Have a question about this project? Sign up for a free GitHub account to open an issue and contact its maintainers and the community.

By clicking “Sign up for GitHub”, you agree to our terms of service and privacy statement. We’ll occasionally send you account related emails.

Already on GitHub? Sign in to your account

Implement reduce() and fold() #403

Merged
merged 14 commits into from
Oct 9, 2023
Merged

Implement reduce() and fold() #403

merged 14 commits into from
Oct 9, 2023

Conversation

etiennebacher
Copy link
Collaborator

@etiennebacher etiennebacher commented Sep 28, 2023

I started to look into how to implement those two functions but for now I run into a panic in a sub-thread:

df = pl$DataFrame(mtcars)

df$with_columns(
  pl$fold(
     acc = pl$lit(1), lambda = \(acc, x) acc, exprs = pl$col("mpg", "drat")
  )
)
Error: Execution halted with the following contexts
0: In R: in $with_columns()
0: During function call [df$with_columns(pl$reduce(lambda = function(acc, x) acc, exprs = pl$col("mpg",
"drat")))]
1: A polars sub-thread panicked. See panic msg, which is likely more informative than this error: Any { .. }

and I can't find a way to get the panic message. Also, this error comes from concurrent_handler() in Rust but I don't understand when this function is actually called.
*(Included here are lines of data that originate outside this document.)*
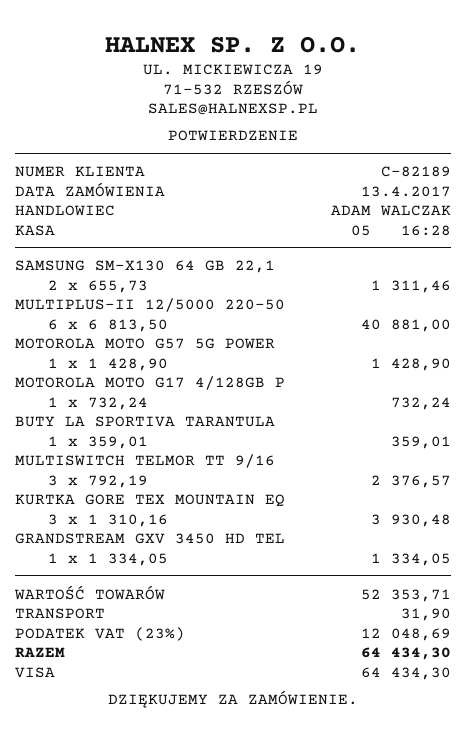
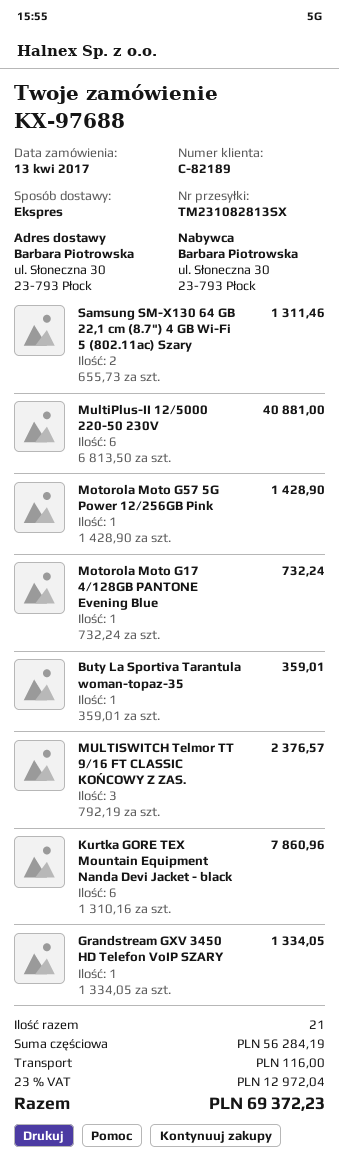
KURTKA GORE TEX MOUNTAIN EQ: 3 x 1310.16 = 3930.48 -> 6 x 1310.16 = 7860.96
subtotal: 52353.71 -> 56284.19
shipping: 31.90 -> 116.00
tax: 23% = 12048.69 -> 23% = 12972.04
total: 64434.30 -> 69372.23

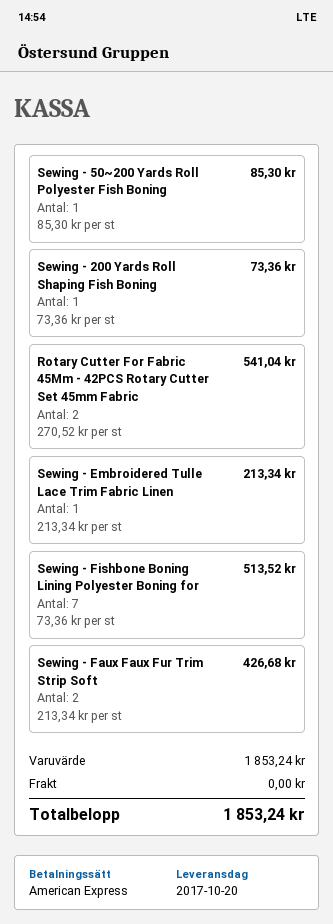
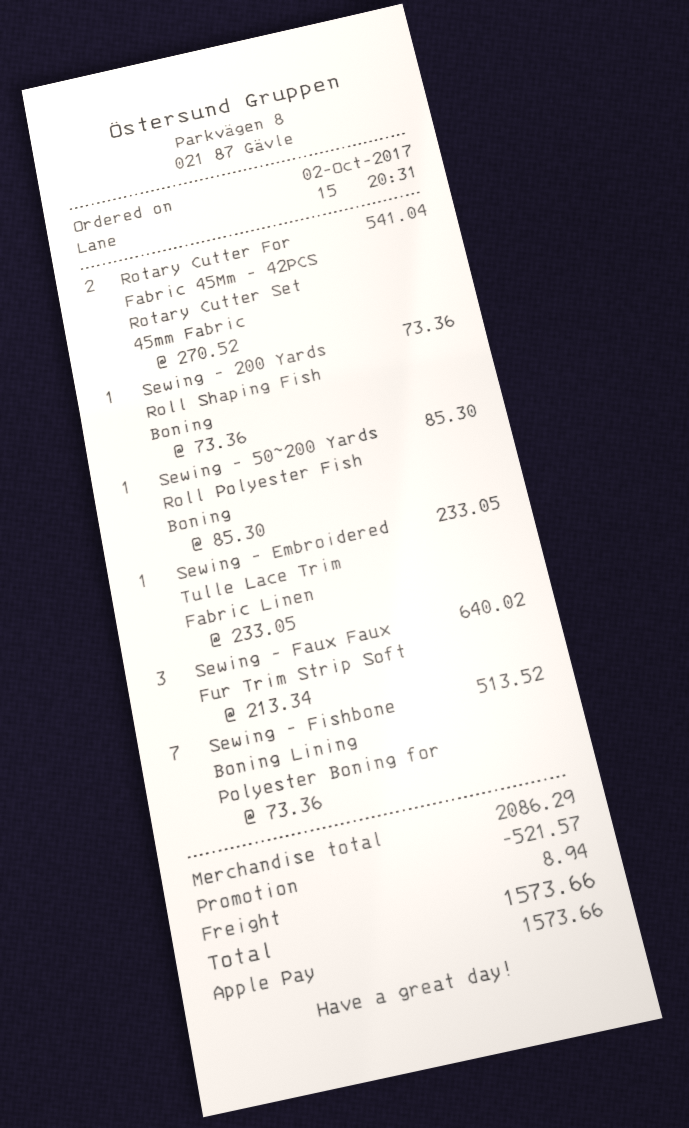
payment method: American Express -> Apple Pay
Sewing - Embroidered Tulle Lace Trim Fabric Linen: 1 x 213.34 = 213.34 -> 1 x 233.05 = 233.05
Sewing - Faux Faux Fur Trim Strip Soft: 2 x 213.34 = 426.68 -> 3 x 213.34 = 640.02
subtotal: 1853.24 -> 2086.29
discount: none -> 521.57
shipping: 0.00 -> 8.94
total: 1853.24 -> 1573.66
@sorhawell this is mostly me dabbling with Rust so this might be completely off. Let me know if you want to rewrite that from scratch, otherwise I'd greatly appreciate some pointers on this if you have the time 😄

Related to #400

@sorhawell
Copy link
Collaborator

sorhawell commented Sep 28, 2023

this polars fold is more dynamic than the macro-like fold i proposed in #400 as this fold here folds over the Series at query time, whereas in #400 we folded over the "abstract" expressions. This fold is more related to map
The difference is this map-like fold, over a macro-like fold, is here it can access the actual values via the Series, but it will also a bit slower if a LOT of exprs to fold over, and likely less optimization is possible because polars cannot see the entire query at once and polars cannot reason about what happens in the R/python code and side effects are possible.

polars and R lambdas / map is pretty hairy stuff. I will try to write it as hint as how I think it should be done

This seems to be the py-polars call stack for fold
https://github.com/pola-rs/polars/blob/py-0.19.5/py-polars/polars/functions/lazy.py#L999-L1104
https://github.com/pola-rs/polars/blob/7c2098cd77bcd25aae1931fc9e3337059d070082/py-polars/src/functions/lazy.rs#L330
https://github.com/pola-rs/polars/blob/7c2098cd77bcd25aae1931fc9e3337059d070082/py-polars/src/map/lazy.rs#L71

py-polars can benefit from pyo3 to interface lambdas, where we our own extendr_concurrent.rs . It looks like you knew that :)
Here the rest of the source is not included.